Not even something that smells remotely like chocolate.
Just pods hanging quietly between rubber trees and spice plants somewhere deep inside Idukki.

What started as a road trip from Chennai slowly turned into something else entirely. The roads from Dindigul to Cumbum felt familiar at first, but once we entered the hills, everything changed. The air became colder. The roads narrower. And cocoa started appearing in places we never expected.

One thing we learned quickly, cocoa farms here don’t look like the farms people usually imagine. They’re hidden between rubber plantations, coconut trees, pepper vines, banana plants and cardamom patches. In some places, you could walk right past a cocoa tree without even noticing it.

And maybe that’s what made the whole experience feel more real.
We met farmers who’ve been doing this quietly for years. No big branding. No polished storytelling. Just people who understand rain, soil and timing better than most of us ever will.
One farmer explained how drying cocoa becomes stressful once monsoon approaches. Another spoke about fermentation like it was a living thing that needed constant attention. Small changes in timing, weather or moisture can completely alter the flavour of the final bean.
That surprised us the most.

Before this trip, chocolate felt like something finished. Something wrapped and ready. But here, we saw how much uncertainty exists before it ever reaches that stage.
Fresh cocoa beans don’t even smell like chocolate. During fermentation, the aroma changes every day, fruity, sour, earthy, almost wine like at times. It’s messy, unpredictable and completely dependent on nature.
We also spent time with organizations working directly with farmers on post harvest processing and quality improvement. Hearing conversations around bean quality, fermentation methods and fair trade made us realize how much invisible work exists behind every good chocolate bar.

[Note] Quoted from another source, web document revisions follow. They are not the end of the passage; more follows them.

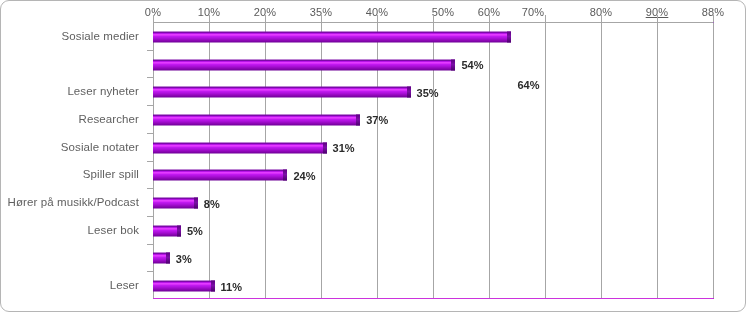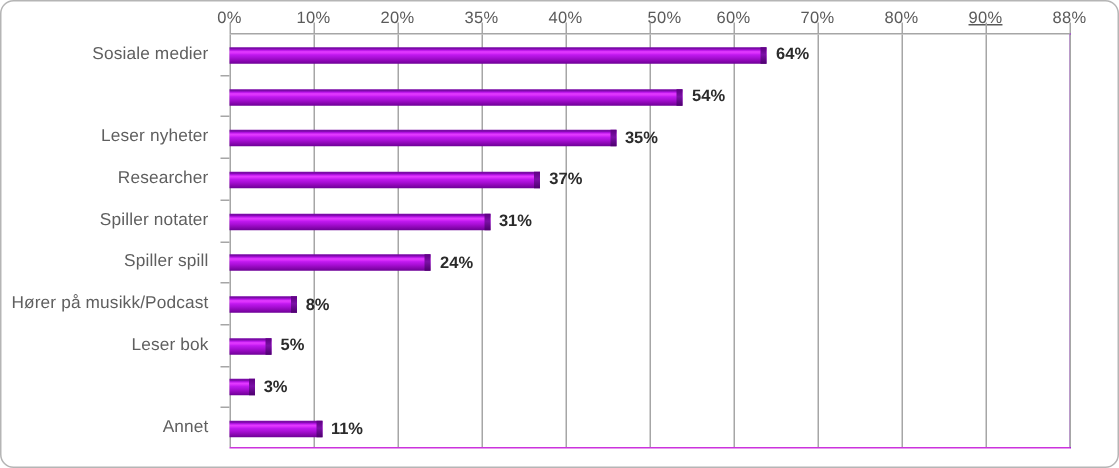"70%" div.x-tick-label { left: 544px -> 532px }
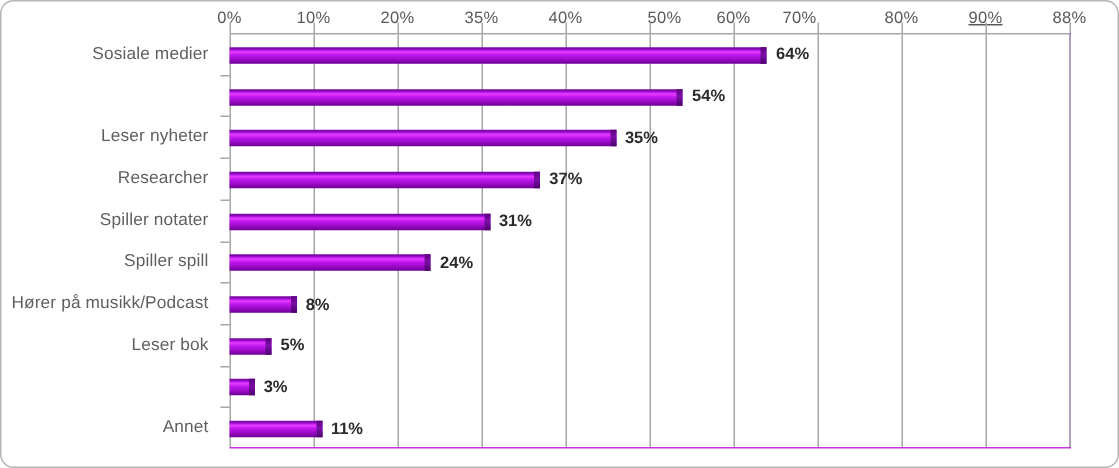"64%" div.bar-label { margin-top: none -> 48px }
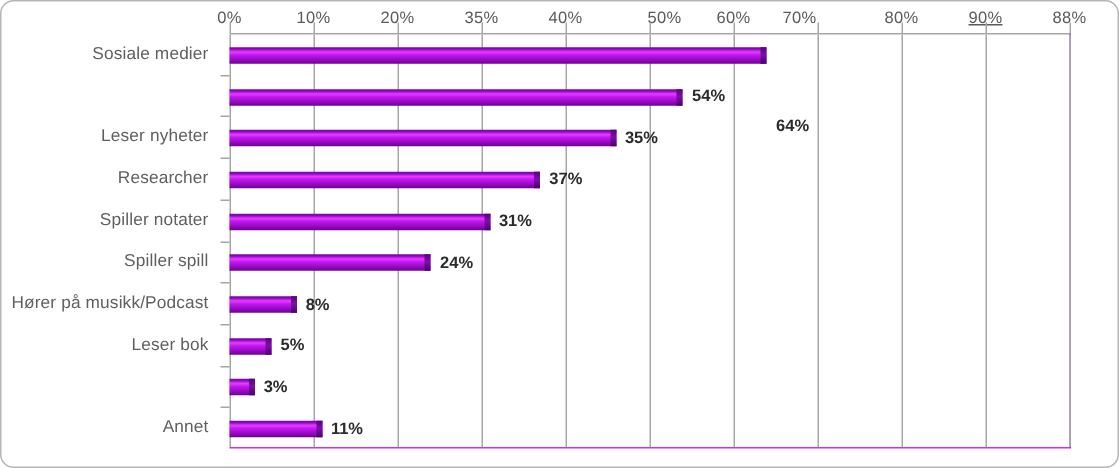"Spiller notater" div.cat-label { text: Spiller -> Sosiale }
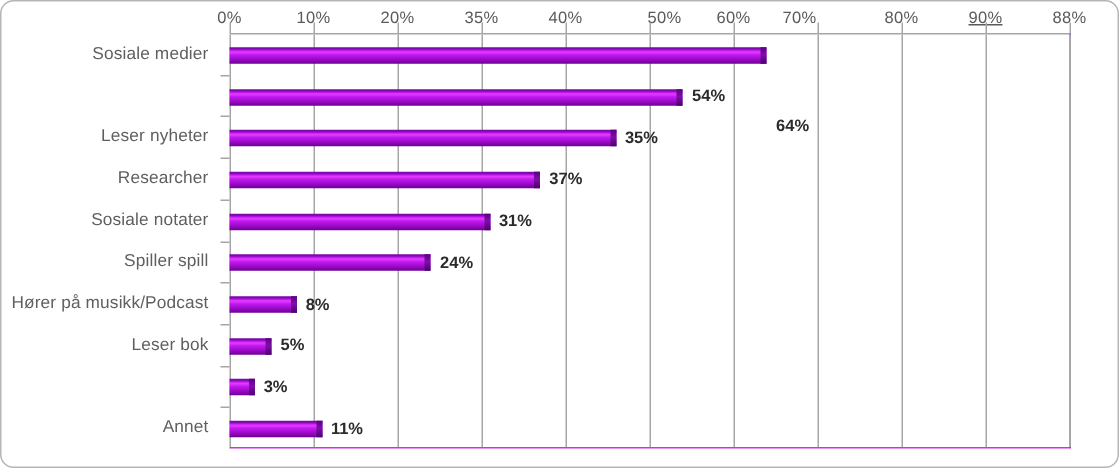"Annet" div.cat-label { text: Annet -> Leser }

And somewhere between the rain, muddy roads, drying yards and endless cups of tea, chocolate stopped feeling like just a product.
It started feeling personal.
This journey wasn’t just about sourcing cocoa. It was about understanding the people and processes behind it. About seeing how much patience, labour and care exists before a single bite ever reaches someone.
Now every Thy Chocolates bar carries a little more meaning for us.
Not because we visited farms.
But because we finally saw where chocolate truly begins.